Nós, @s linguistas, temos boa consciência das dificuldades e problemas que pode acarretar a tentativa de distinguir entre línguas e dialetos. Se tivermos que classificar algo como língua ou dialeto, é frequente recordarmos a afirmação do sociolinguista M. Weinrich: “uma língua é um dialeto com um exército e uma marinha”. É deste modo, em termos políticos, como se estabelecem em ocasiões os parâmetros para dizer que português e galego são línguas diferentes. Aliás, muitas pessoas até acabam por ficar irritadas ao descobrirem que as diferenças no plano linguístico são poucas e quase sempre provocadas pela castelhanização atual da nossa língua na Galiza – elas teimam em separar galego e português, não reparam nas vantagens que a reintegração pode trazer consigo?
As divergências linguísticas assinaladas costumam ter a ver com o complexo sistema fonético do português. Contudo, não devemos esquecer que o galego tem vindo a perder algumas destas realizações fonéticas ao longo da sua história pelo facto de estar sob a pressão do castelhano. Ainda nos Ancares podemos ouvir vogais nasais! Já no nível morfossintático, estas pessoas salientam a falta de semelhança no paradigma verbal ou a existência do pronome che na Galiza, entre outras. Algumas são características que marcam a diferença, certo, mas devemos considerar que somente existem (algumas nem isso!) quando compararmos o padrão ILG-RAG com o padrão lisboeta – e lembrem que nem tudo depende de standards linguísticos!
Porém, não tinha intenção de apresentar aqui as diferenças entre galego e português. Tencionava, no entanto, defender uma estratégia que pode ainda livrar o galego da morte e da desaparição no âmbito da investigação linguística. A minha posição é clara: a aprovação e normativização dum modelo convergente com o padrão português na Galiza. Mas não trago argumentos de carácter político, económico ou social. A minha atitude perante este problema – a hibridação do galego – também não se baseia de modo exclusivo em fundamentos linguísticos. Vou tentar defender as oportunidades no âmbito da investigação linguística que pode ocasionar uma fusão galego-portuguesa.

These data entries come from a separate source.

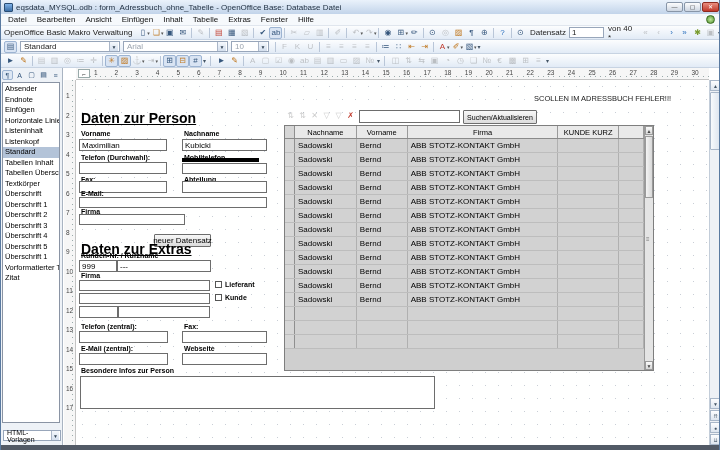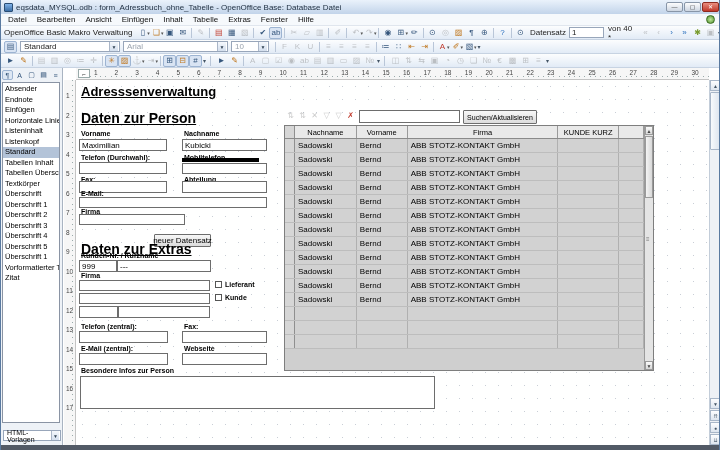--- a/index.html
+++ b/index.html
@@ -354,21 +354,20 @@
       <span class="vnum" style="top: 207px;">11</span>
       <span class="vnum" style="top: 226.5px;">12</span>
       <span class="vnum" style="top: 246px;">13</span>
       <span class="vnum" style="top: 265.5px;">14</span>
       <span class="vnum" style="top: 285px;">15</span>
       <span class="vnum" style="top: 304.5px;">16</span>
       <span class="vnum" style="top: 324px;">17</span>
     </div>
 
   <div class="canvas">
-    <div class="h1" style="left:5px;top:4px;">Adresssenverwaltung</div>
     <div class="h2" style="left:5px;top:30px;">Daten zur Person</div>
 
     <div class="flabel" style="left:5px;top:50px;">Vorname</div>
     <div class="flabel" style="left:108px;top:50px;">Nachname</div>
     <div class="finput" style="left:3px;top:59px;width:88px;height:12px;">Maximilian</div>
     <div class="finput" style="left:106px;top:59px;width:85px;height:12px;">Kubicki</div>
 
     <div class="flabel" style="left:5px;top:74px;">Telefon (Durchwahl):</div>
     <div class="flabel" style="left:108px;top:74px;">Mobiltelefon</div>
     <div class="blackbar" style="left:106px;top:78px;width:77px;height:4px;"></div>
@@ -413,20 +412,21 @@
 
     <div class="flabel" style="left:5px;top:265px;">E-Mail (zentral):</div>
     <div class="flabel" style="left:108px;top:265px;">Webseite</div>
     <div class="finput" style="left:3px;top:273px;width:89px;height:12px;"></div>
     <div class="finput" style="left:106px;top:273px;width:85px;height:12px;"></div>
 
     <div class="flabel" style="left:5px;top:287px;">Besondere Infos zur Person</div>
     <div class="finput" style="left:4px;top:296px;width:355px;height:33px;align-items:flex-start;"></div>
 
     <div class="warn" style="left:458px;top:14px;">
+      <div>SCOLLEN IM ADRESSBUCH FEHLER!!!</div>
     </div>
     <div class="ficons" style="left:209px;top:30px;" id="ficons">
         <span class="fic g">⇅</span>
         <span class="fic g">⇅</span>
         <span class="fic g">✕</span>
         <span class="fic g">▽</span>
         <span class="fic g">▽</span>
         <span class="fic r">✗</span>
       </div>
     <div class="finput" style="left:283px;top:30px;width:101px;height:13px;"></div>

Apesar de haver gente com interesse em continuar a considerar o galego como uma língua menorizada e minoritária (se calhar até gostam na realidade do sometimento ao sistema espanhol e unificador), eu recuso abertamente esta subordinação, pois temos outras alternativas. O mundo atual requer uma adaptação constante às novas tecnologias: no caso do galego, embora tenham aparecido nos últimos anos recursos e ferramentas linguísticas (dicionários, corpora, bases de dados terminológicas...), considero que não são ainda suficientes. Não podemos aceitar um universo pequeno sabendo conscientemente que podemos viver noutro muito maior – é ambição!
Desde já, vou focar a minha atenção em recursos lexicográficos. Neste sentido, a integração com a Lusofonia (ou a criação da Galeguia) permitir-nos-ia aceder a uma quantidade enorme de dicionários, por exemplo. Não falo apenas de dicionários monolingues como o Priberam, mas também de recursos bilingues que podem ajudar na aprendizagem de línguas estrangeiras ou na tradução. Se tivermos interesse em traduzir a expressão pluriverbal pôr ao colo para o alemão, podemos pegar na Infopedia e lá aparece logo uma possibilidade: auf den Schoß nehmen. Acho que esta solução é muito mais fácil, cómoda e eficaz do que uma tradução indireta e passando por três línguas (tão comumente utilizada!): galego castelhano alemão.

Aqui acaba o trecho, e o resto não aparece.